PROBLEM STATEMENT: For every record, give an exact copy that has no pictures in it.

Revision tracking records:

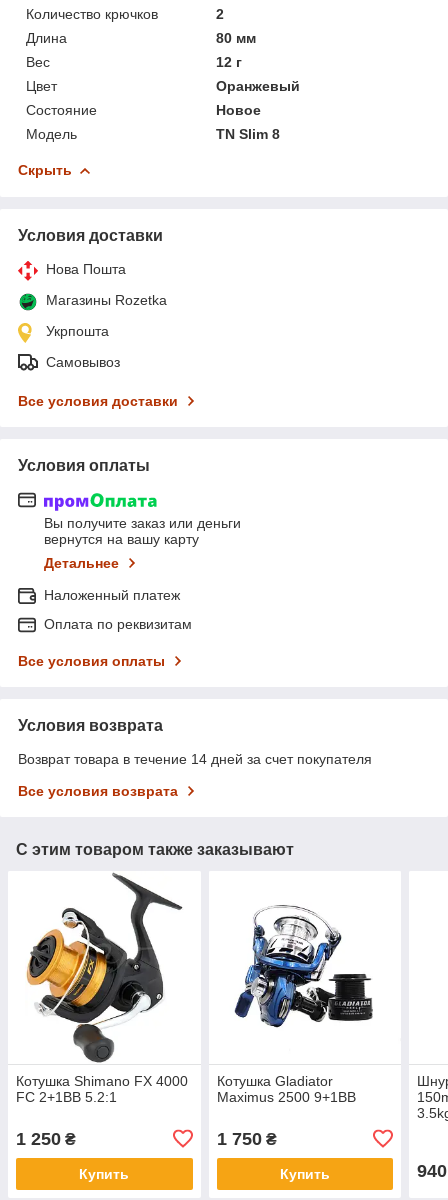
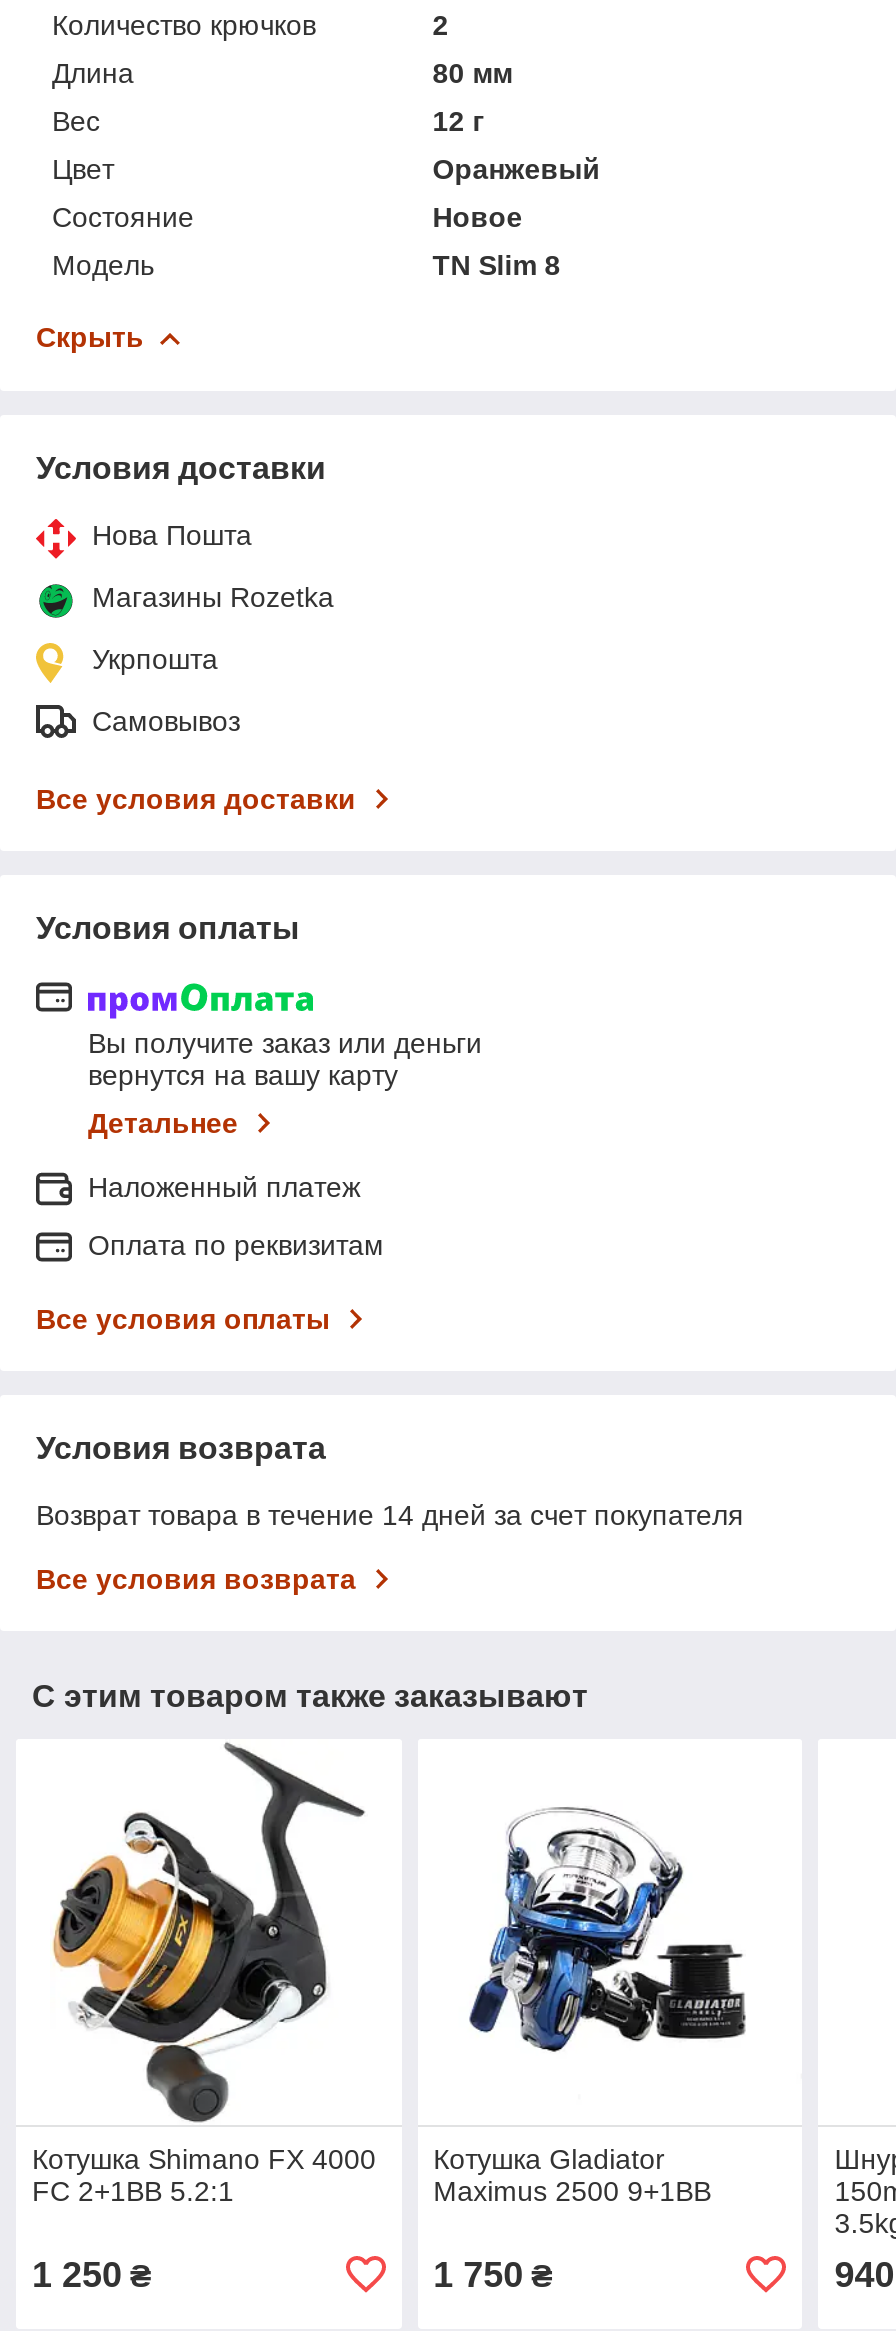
- Купить

- Купить
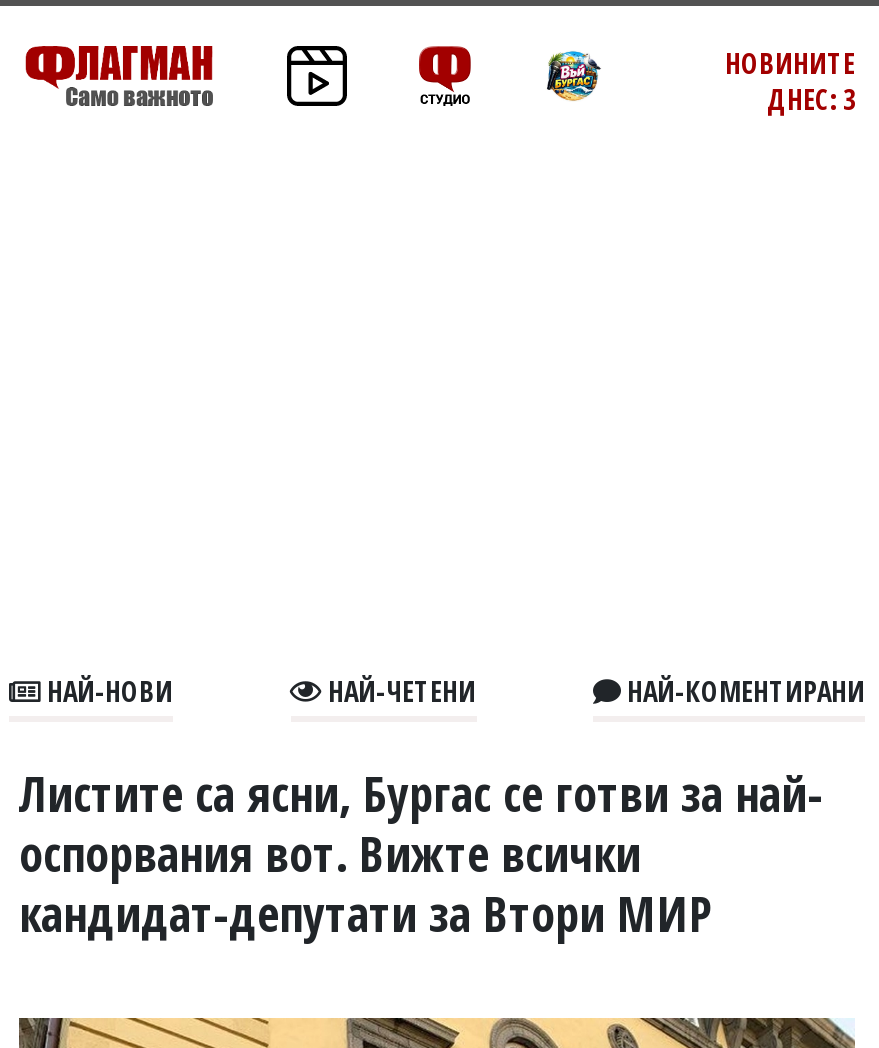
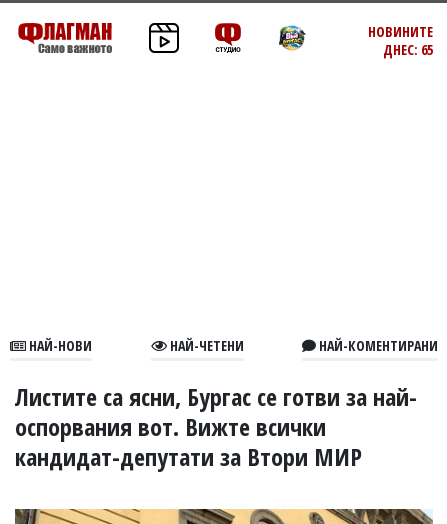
- ДНЕС: 3
+ ДНЕС: 65
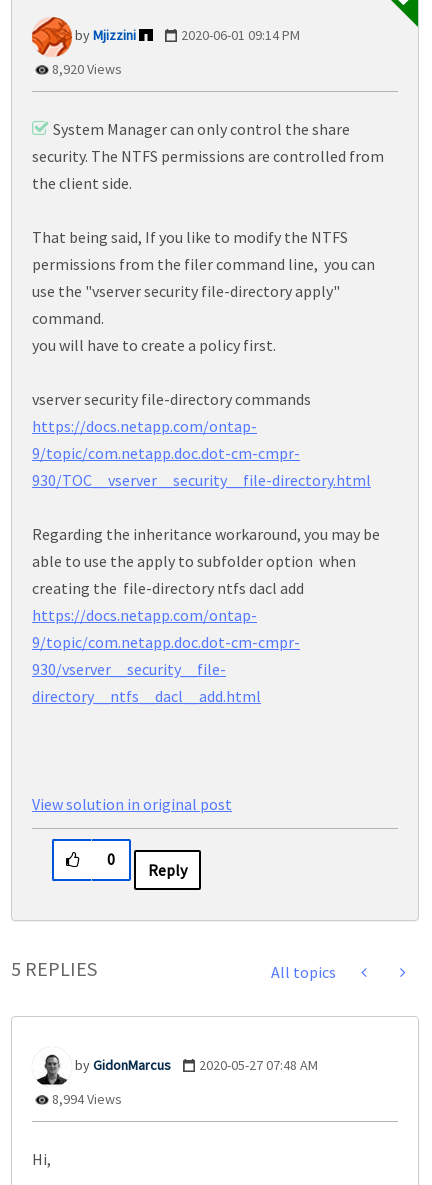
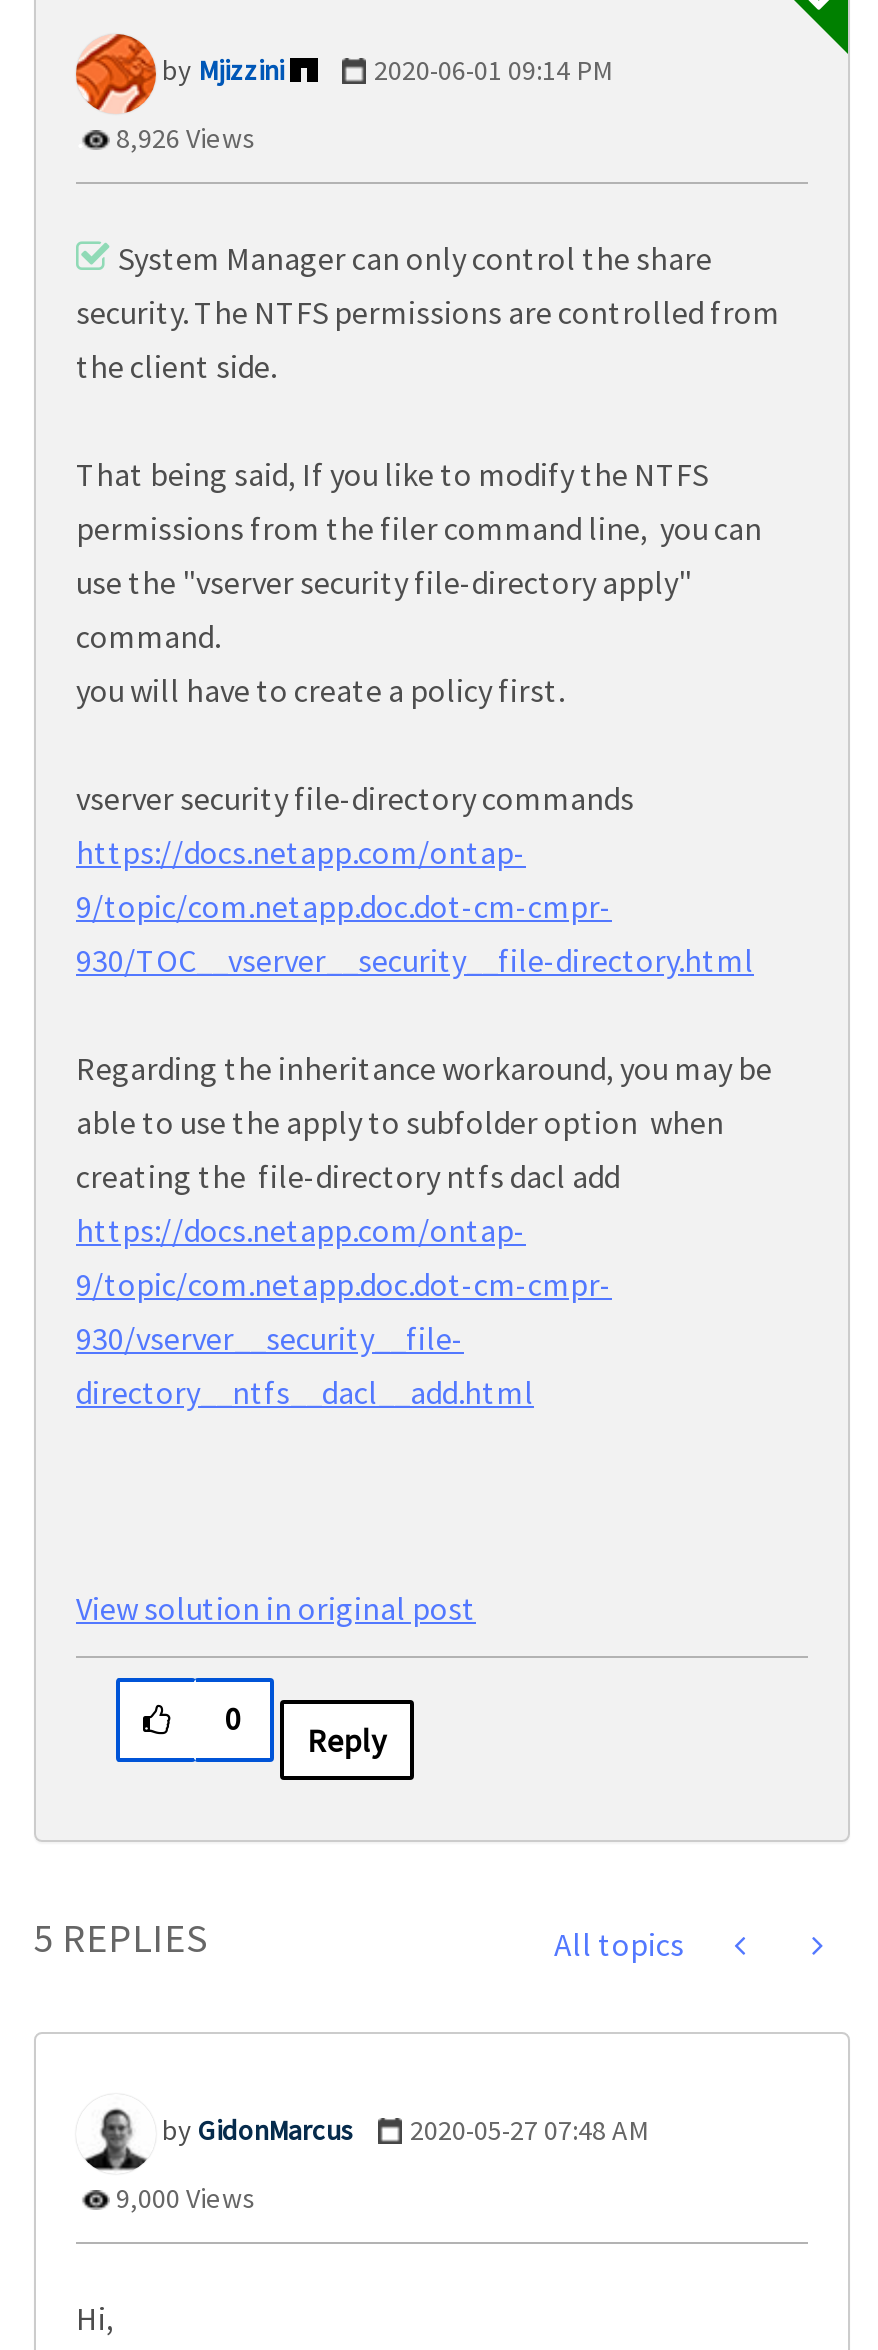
- 8,920 Views
+ 8,926 Views

- 8,994 Views
+ 9,000 Views
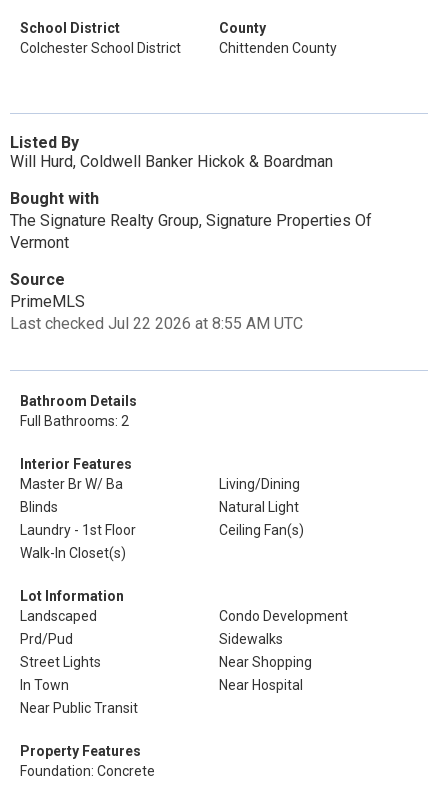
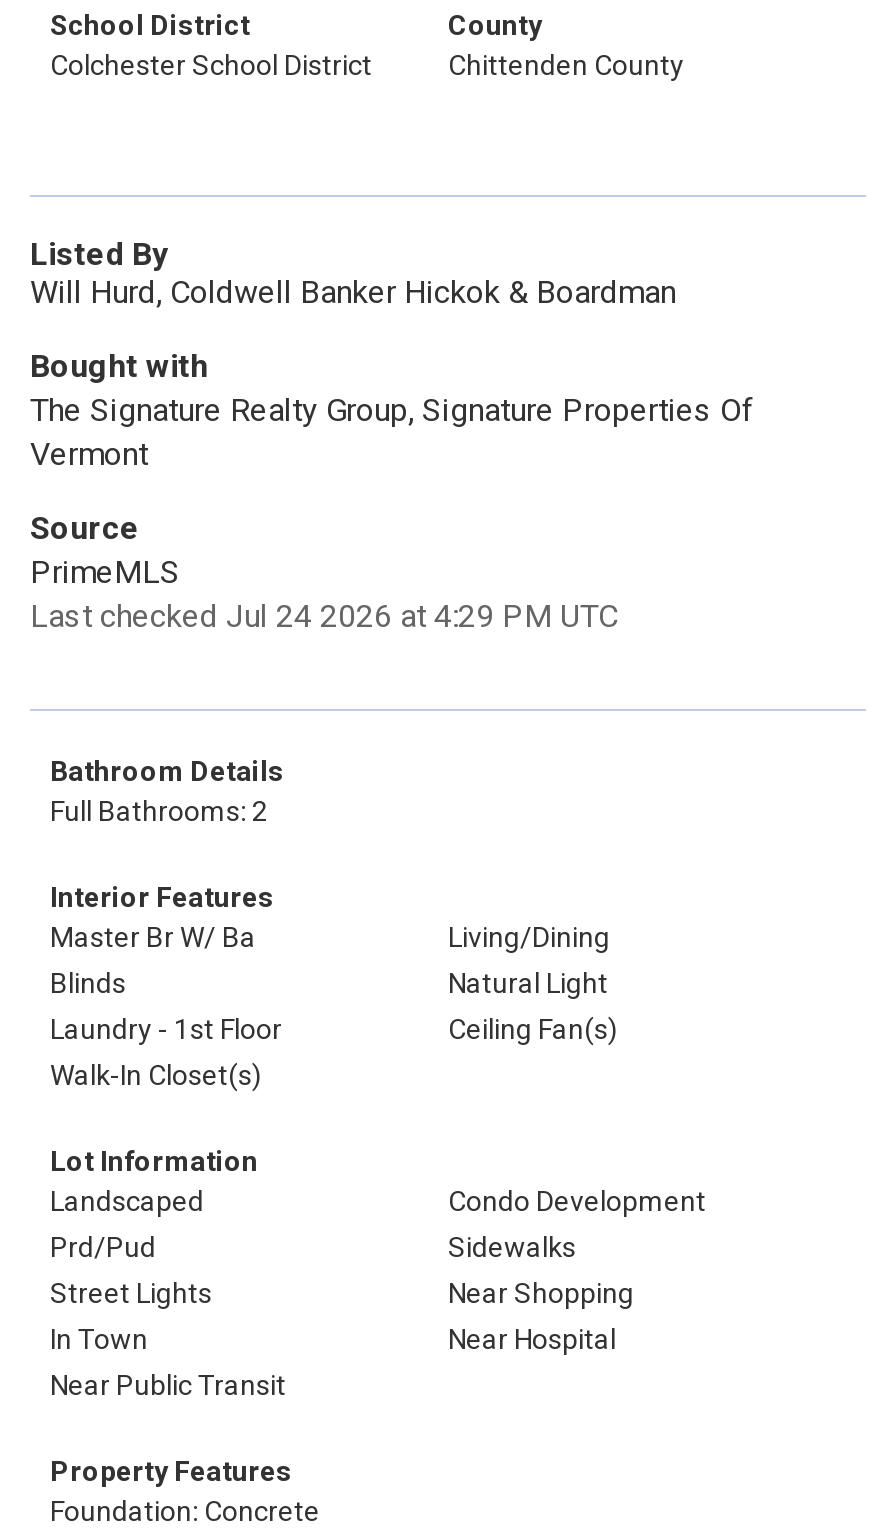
- Last checked Jul 22 2026 at 8:55 AM UTC
+ Last checked Jul 24 2026 at 4:29 PM UTC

SOLUTION:
- Купить

- Купить
- ДНЕС: 3
+ ДНЕС: 65
- 8,920 Views
+ 8,926 Views

- 8,994 Views
+ 9,000 Views
- Last checked Jul 22 2026 at 8:55 AM UTC
+ Last checked Jul 24 2026 at 4:29 PM UTC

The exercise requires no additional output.